RE: [Zope] Zope 2.7.3 Memory Leaks

5 Dec 2004

      On Sat, 2004-12-04 at 23:34, Andy Yates wrote:
...
Note that I'm not trying to find a problem with Zope.  My plan was to
start with something very simple and then add more and more of the
things we do on our production site and see when it starts leaking.
However, even the simplest tests seem to leak memory.
This is a great place to start.

I wouldn't be surprised at all if the simplest access leaked memory.
It seems easy to create memory leaks with Zope code.    There
aren't any tests that specifically target leaks in the Zope test
base so basically any given Zope release may have terrible leaks
and we'd never know until it got reported to us or until someone
caught it by accident.

AFAIK, there has never been a Zope release that anyone has had the
time or energy to certify as "leak-free", if that's even possible.
...
Thanks for the explaination of how the transient gc works.  That is
exactly what I found when I looked in the source code and I can see all
of this happening when I turn on the debug output.  Sessions are created
and placed in buckets.  The active sessions move to the current bucket
and expired session and old empty buckets get removed.  Then there is a
1 in 6 chance they will be gc'ed on each request.  I see all this
happening but when the buckets are gc'ed the memory usage according to
top does not go down.
Gotcha.
...
I ran the test again that puts a 1k string in the session objects.  I
used ab to run the python script 3000 times with a concurrency of 10.
Python's memory went from 22Mb to 54Mb.  Transient objects went from 0
to about 900 and stayed steady during the test.  After the test the
trans obs dropped back down to 0 as they expired.
Since there are a lot of moving parts to this problem, it's important to
be deliberate about the methodology used to provoke it.

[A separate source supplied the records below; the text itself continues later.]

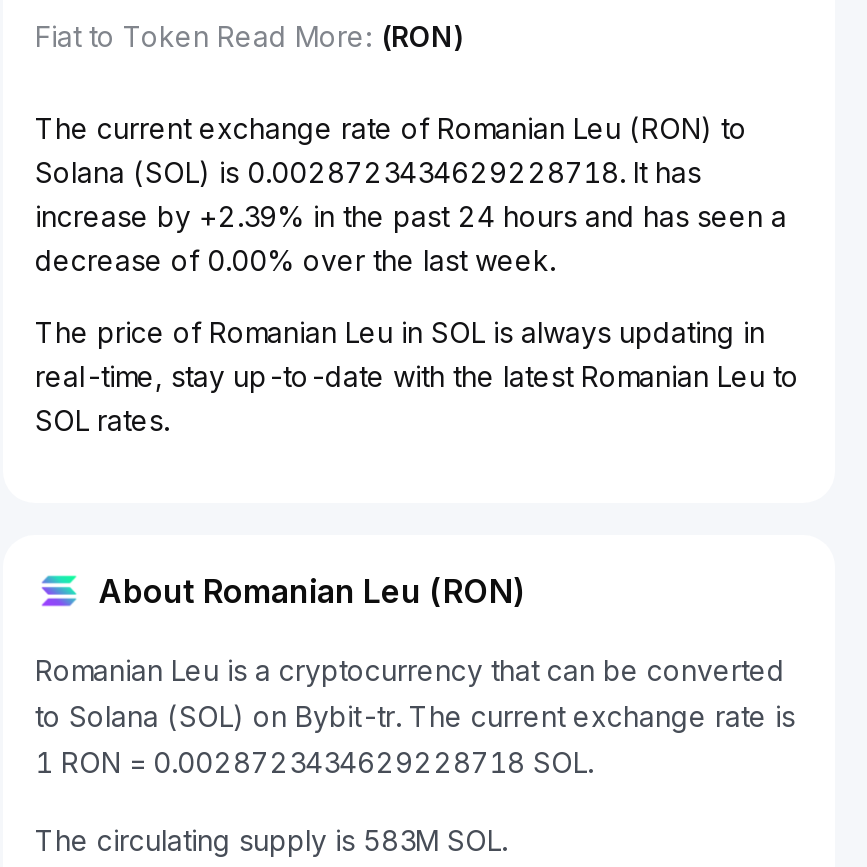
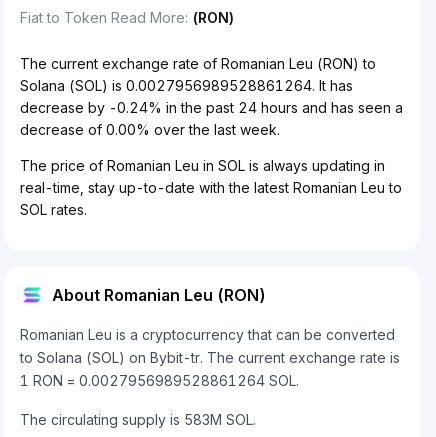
- Solana (SOL) is 0.0028723434629228718. It has
+ Solana (SOL) is 0.0027956989528861264. It has

- increase by +2.39% in the past 24 hours and has seen a
+ decrease by -0.24% in the past 24 hours and has seen a

- 1 RON = 0.0028723434629228718 SOL.
+ 1 RON = 0.0027956989528861264 SOL.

With that in mind, I'm not sure how you get 900 transient objects out of
3000 requests via ab unless you put the same "_ZopeId" in the query
string for 2100 of these requests or unless you had a very short TOC
timeout or if you had a max number of subobjects of 900.  If none of
these things is true, I can imagine some conflict errors causing a few
to drop out, but you should have ended up somewhere around 3000
transient objects at some point unless the test ran for longer than the
timeout period.
...
I continued to make occasional Zope requests to plain pages to make sure
gc was getting tickled.
You probably know this but GC is only potentially tickled when you
actually access a session object, FWIW; "plain page" access has no
effect unless it does something to the sessioning machinery.  The most
reliable way to get gc to run is to call the TOC's "housekeep" method a
few times (it statistically does nothing 5/6th of the time, as you
noted) within the "plain page" you're accessing.
...
After 8+ hours of this the memory was never
released.  Python was still using 54Mb.  If I continue to create session
objects the 54Mb is not reused by python it just continues to grow.
Does the refcount of the TransientObject class at that point support
your theory that somehow references to these TransientObjects stick
around past the time they're gc'ed?  If so, do you also see other
classes with a similar
or related refcount (Acqusition.ImplicitAcquisitionWrapper,
ZPublisher.HTTPRequest.HTTPRequest, perhaps)?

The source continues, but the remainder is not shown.